Despite the opinions of much of the media, the UN, and most of our European allies, I would suggest that a political system as diabolical as Iran’s is not actually capable of holding any sort of “legitimacy” whatsoever. A nation that beheads gays, proclaims America “Great Satan,” and considers Jews to be sub-humans worthy of nuclear extermination is not worthy of respect, and should be shown none. Rather, it should not be allowed even the barest tatters of international legitimacy, and should be excoriated, openly mocked, humiliated, and systematically excluded from even the most basic functionings of the international system until it is universally recognized as the pariah and outcast it truly is.
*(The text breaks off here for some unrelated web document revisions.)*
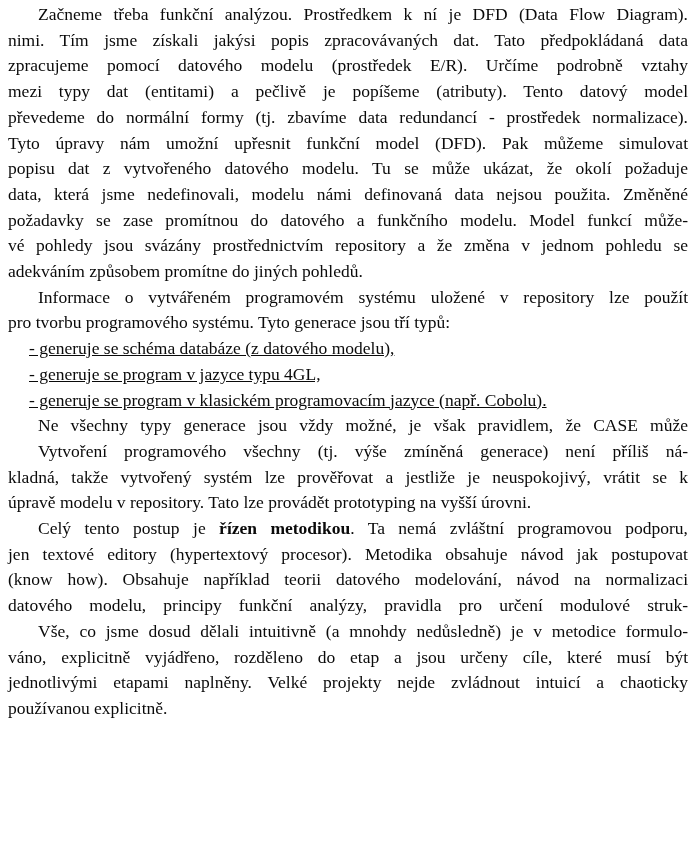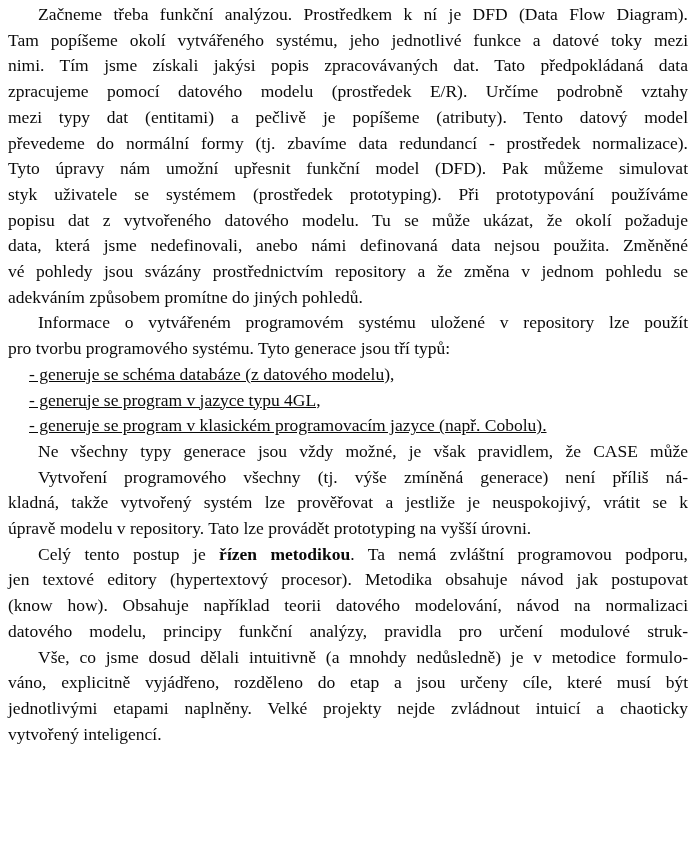--- a/index.html
+++ b/index.html
@@ -43,7 +43,6 @@
 
 <div class="page">
     <div class="line fill indent"><span class="">Začneme třeba funkční analýzou. Prostředkem k ní je DFD (Data Flow Diagram).</span></div>
-    <div class="line fill"><span class="">Tam popíšeme okolí vytvářeného systému, jeho jednotlivé funkce a datové toky mezi</span></div>
     <div class="line fill"><span class="">nimi. Tím jsme získali jakýsi popis zpracovávaných dat. Tato předpokládaná data</span></div>
     <div class="line fill"><span class="">zpracujeme pomocí datového modelu (prostředek E/R). Určíme podrobně vztahy</span></div>
     <div class="line fill"><span class="">mezi typy dat (entitami) a pečlivě je popíšeme (atributy). Tento datový model</span></div>

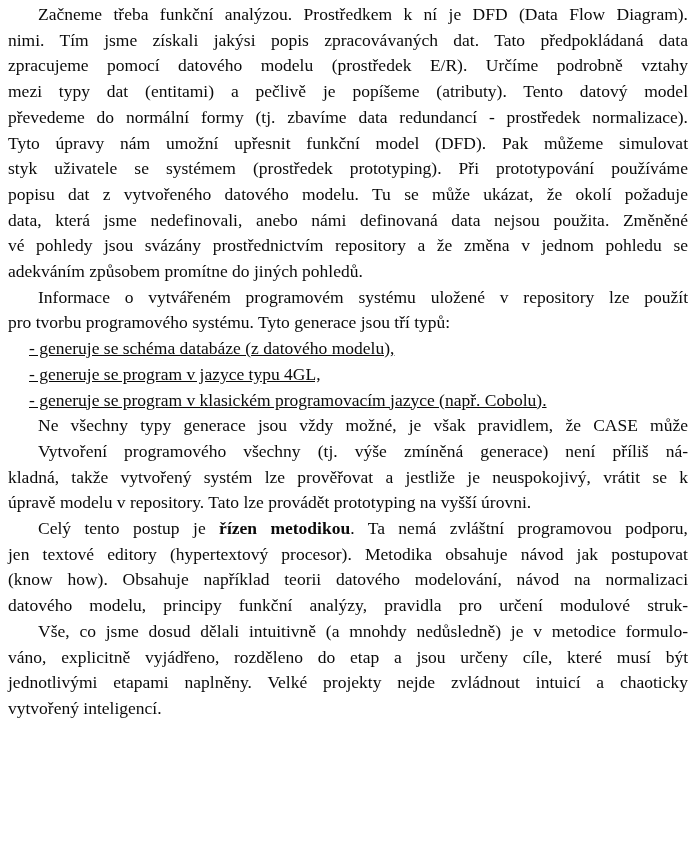--- a/index.html
+++ b/index.html
@@ -48,7 +48,6 @@
     <div class="line fill"><span class="">mezi typy dat (entitami) a pečlivě je popíšeme (atributy). Tento datový model</span></div>
     <div class="line fill"><span class="">převedeme do normální formy (tj. zbavíme data redundancí - prostředek normalizace).</span></div>
     <div class="line fill"><span class="">Tyto úpravy nám umožní upřesnit funkční model (DFD). Pak můžeme simulovat</span></div>
-    <div class="line fill"><span class="">styk uživatele se systémem (prostředek prototyping). Při prototypování používáme</span></div>
     <div class="line fill"><span class="">popisu dat z vytvořeného datového modelu. Tu se může ukázat, že okolí požaduje</span></div>
     <div class="line fill"><span class="">data, která jsme nedefinovali, anebo námi definovaná data nejsou použita. Změněné</span></div>
     <div class="line fill"><span class="">vé pohledy jsou svázány prostřednictvím repository a že změna v jednom pohledu se</span></div>

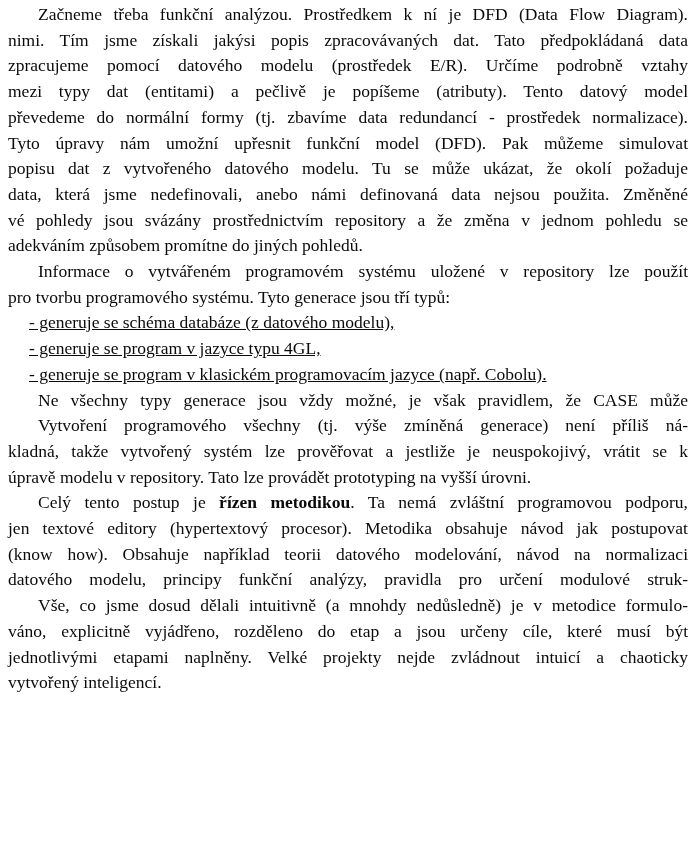--- a/index.html
+++ b/index.html
@@ -49,7 +49,7 @@
     <div class="line fill"><span class="">převedeme do normální formy (tj. zbavíme data redundancí - prostředek normalizace).</span></div>
     <div class="line fill"><span class="">Tyto úpravy nám umožní upřesnit funkční model (DFD). Pak můžeme simulovat</span></div>
     <div class="line fill"><span class="">popisu dat z vytvořeného datového modelu. Tu se může ukázat, že okolí požaduje</span></div>
-    <div class="line fill"><span class="">data, která jsme nedefinovali, anebo námi definovaná data nejsou použita. Změněné</span></div>
+    <div class="line fill"><span class="">data, která jsme nedefinovali, modelu námi definovaná data nejsou použita. Změněné</span></div>
     <div class="line fill"><span class="">vé pohledy jsou svázány prostřednictvím repository a že změna v jednom pohledu se</span></div>
     <div class="line"><span class="">adekváním způsobem promítne do jiných pohledů.</span></div>
     <div class="line fill indent"><span class="">Informace o vytvářeném programovém systému uložené v repository lze použít</span></div>

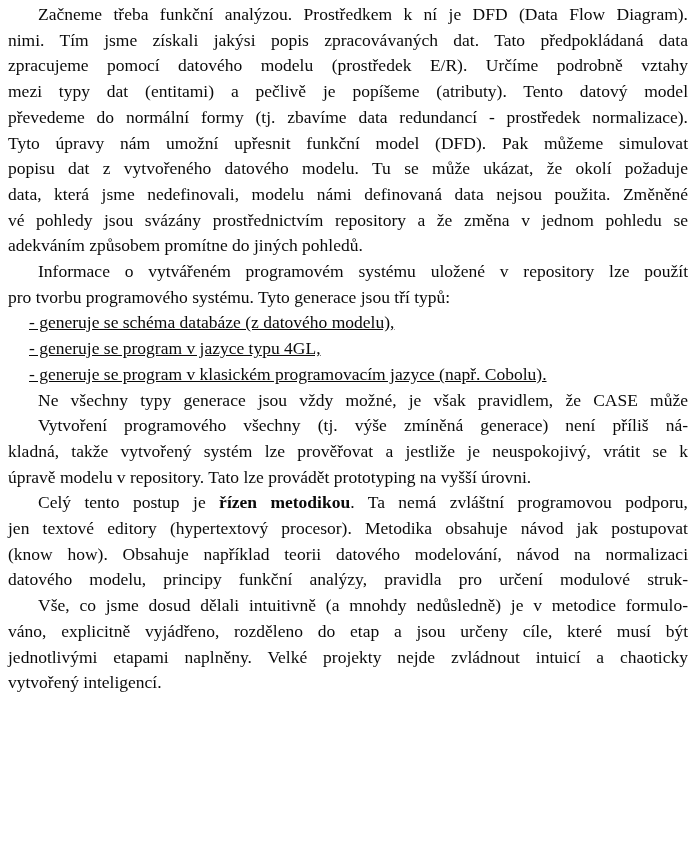--- a/index.html
+++ b/index.html
@@ -50,6 +50,7 @@
     <div class="line fill"><span class="">Tyto úpravy nám umožní upřesnit funkční model (DFD). Pak můžeme simulovat</span></div>
     <div class="line fill"><span class="">popisu dat z vytvořeného datového modelu. Tu se může ukázat, že okolí požaduje</span></div>
     <div class="line fill"><span class="">data, která jsme nedefinovali, modelu námi definovaná data nejsou použita. Změněné</span></div>
+    <div class="line fill"><span class="">požadavky se zase promítnou do datového a funkčního modelu. Model funkcí může-</span></div>
     <div class="line fill"><span class="">vé pohledy jsou svázány prostřednictvím repository a že změna v jednom pohledu se</span></div>
     <div class="line"><span class="">adekváním způsobem promítne do jiných pohledů.</span></div>
     <div class="line fill indent"><span class="">Informace o vytvářeném programovém systému uložené v repository lze použít</span></div>

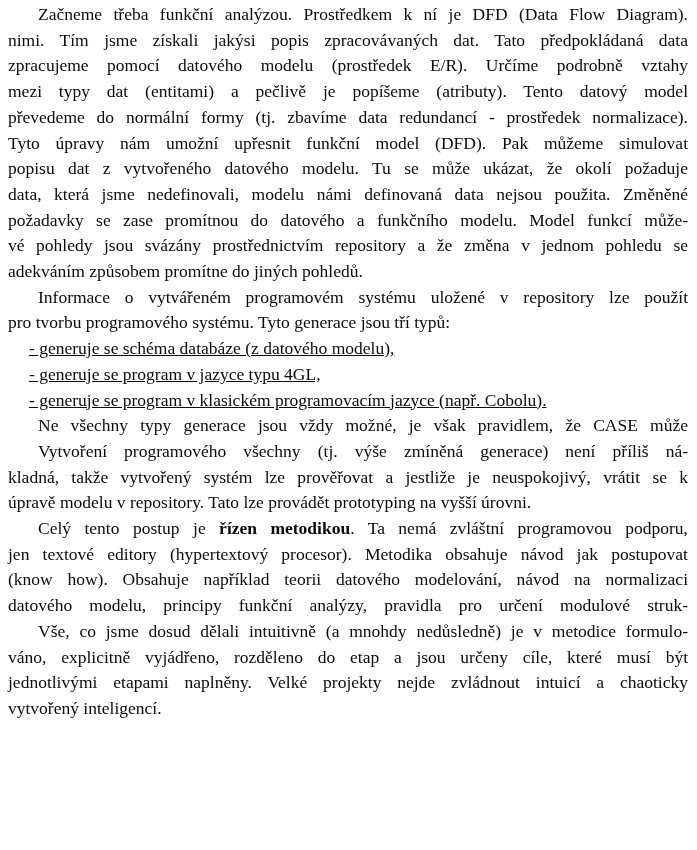--- a/index.html
+++ b/index.html
@@ -69,7 +69,7 @@
     <div class="line fill indent"><span class="">Vše, co jsme dosud dělali intuitivně (a mnohdy nedůsledně) je v metodice formulo-</span></div>
     <div class="line fill"><span class="">váno, explicitně vyjádřeno, rozděleno do etap a jsou určeny cíle, které musí být</span></div>
     <div class="line fill"><span class="">jednotlivými etapami naplněny. Velké projekty nejde zvládnout intuicí a chaoticky</span></div>
-    <div class="line"><span class="">vytvořený inteligencí.</span></div>
+    <div class="line"><span class="">používanou explicitně.</span></div>
   </div>
 
 </body></html>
It seems very clear that the Iranians really don’t want to negotiate, and that some sort of different tactic is necessary. Because the Iranians have diffused their nuclear enrichment operations in numerous different sites, a military solution seems unlikely. However the United States can, and should, do a far better job of encouraging domestic opposition to the mullah’s theocracy. There is substantial opposition to the Islamic republic, especially among the younger generation that constitutes the majority of the Iranian population. Despite the popular conception of Iran as a nation of frothing America-haters, Iranian youth are surprisingly pro-America and pro-democracy. Indeed, Iran’s democratic opposition continues to exist despite a massive state security apparatus and unceasing propaganda that seeks to paint the United States as the “Great Satan.” The United States can benefit from this opposition and do the people of Iran a service by helping ease its current regime onto history’s ash heap, but not if it remains dogmatically wedded to the current program of negotiations.

Mark A. Adomanis ’07, a Crimson editorial editor, is a government concentrator in Eliot House.